╭─ Records for this task
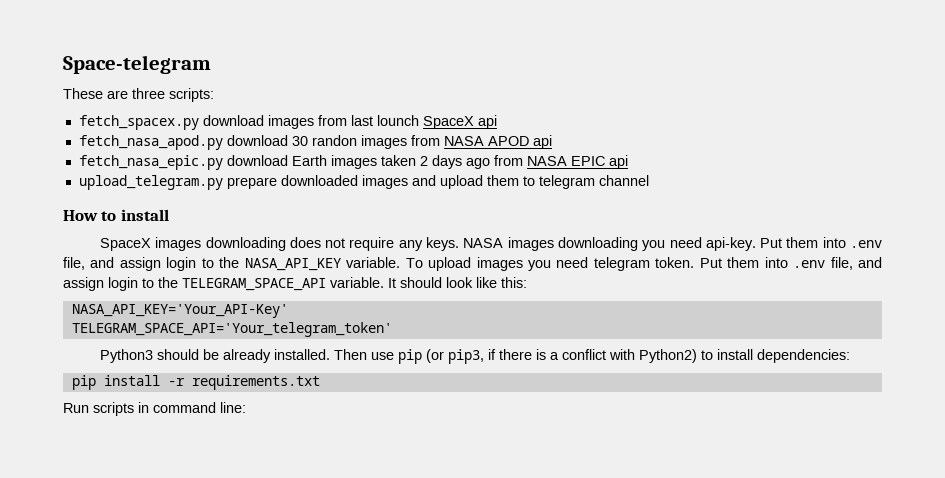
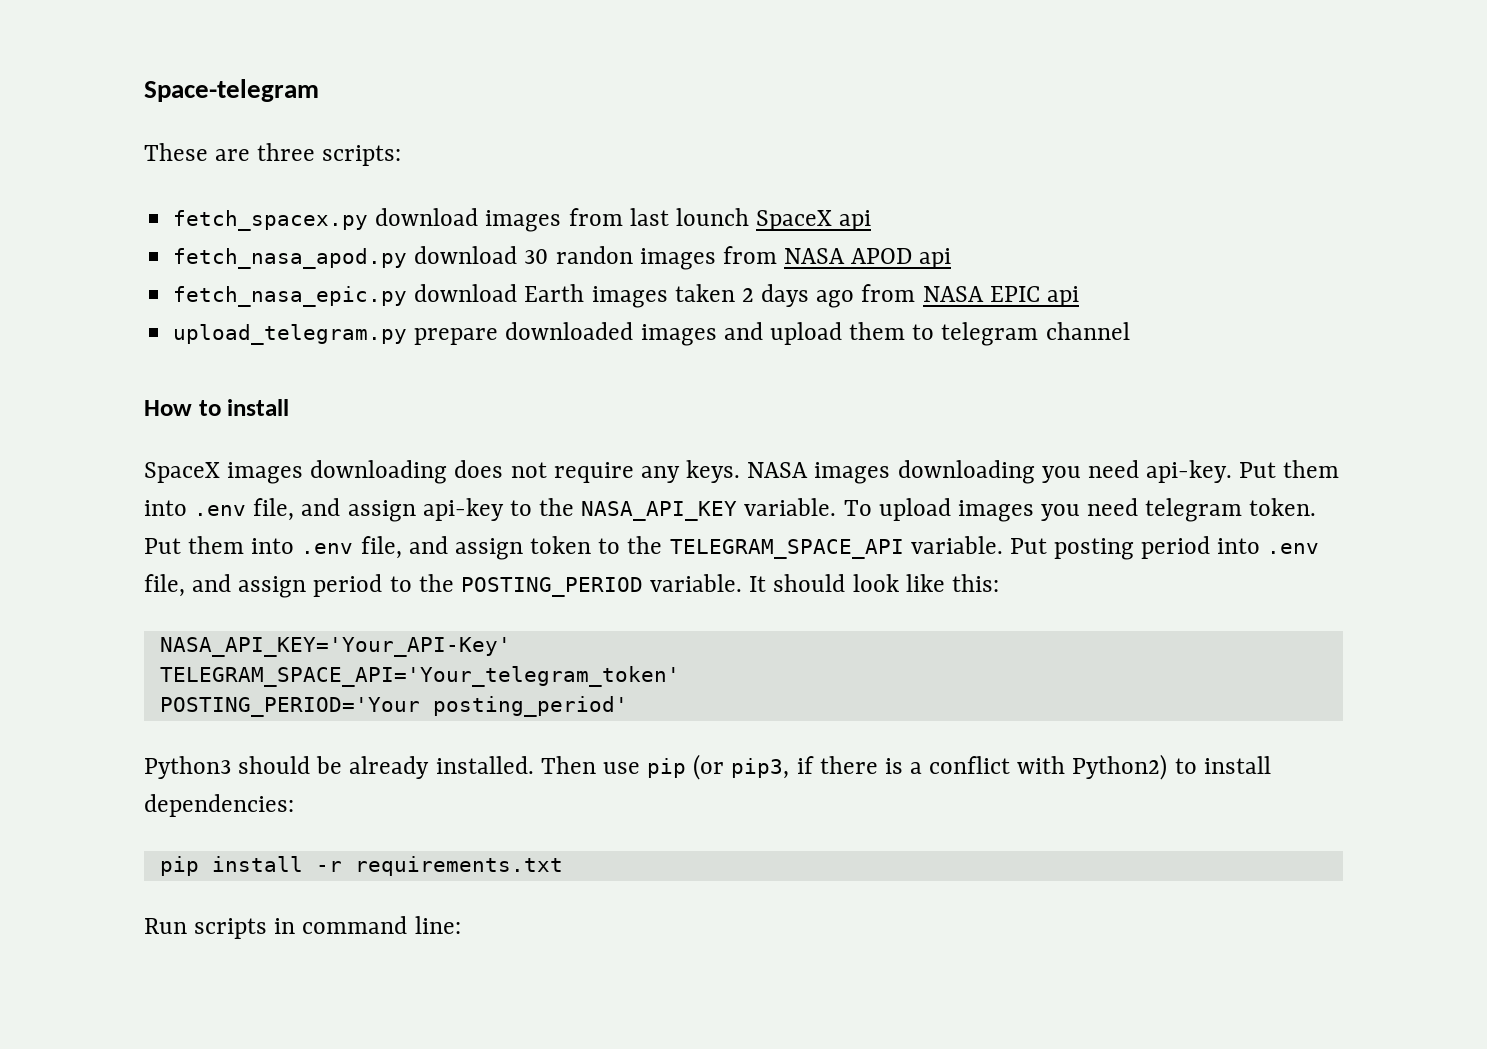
- Put them into .env file, and assign login to the NASA_API_KEY variable.
+ Put them into .env file, and assign api-key to the NASA_API_KEY variable.
- Put them into .env file, and assign login to the TELEGRAM_SPACE_API variable.
+ Put them into .env file, and assign token to the TELEGRAM_SPACE_API variable.
+ Put posting period into .env file, and assign period to the POSTING_PERIOD variable.
+ POSTING_PERIOD='Your posting_period'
╰─
▶ **Assignment**: Tally the lines of the records that contain the word "them" and state the total alone.

▶ **Expected answer**: 4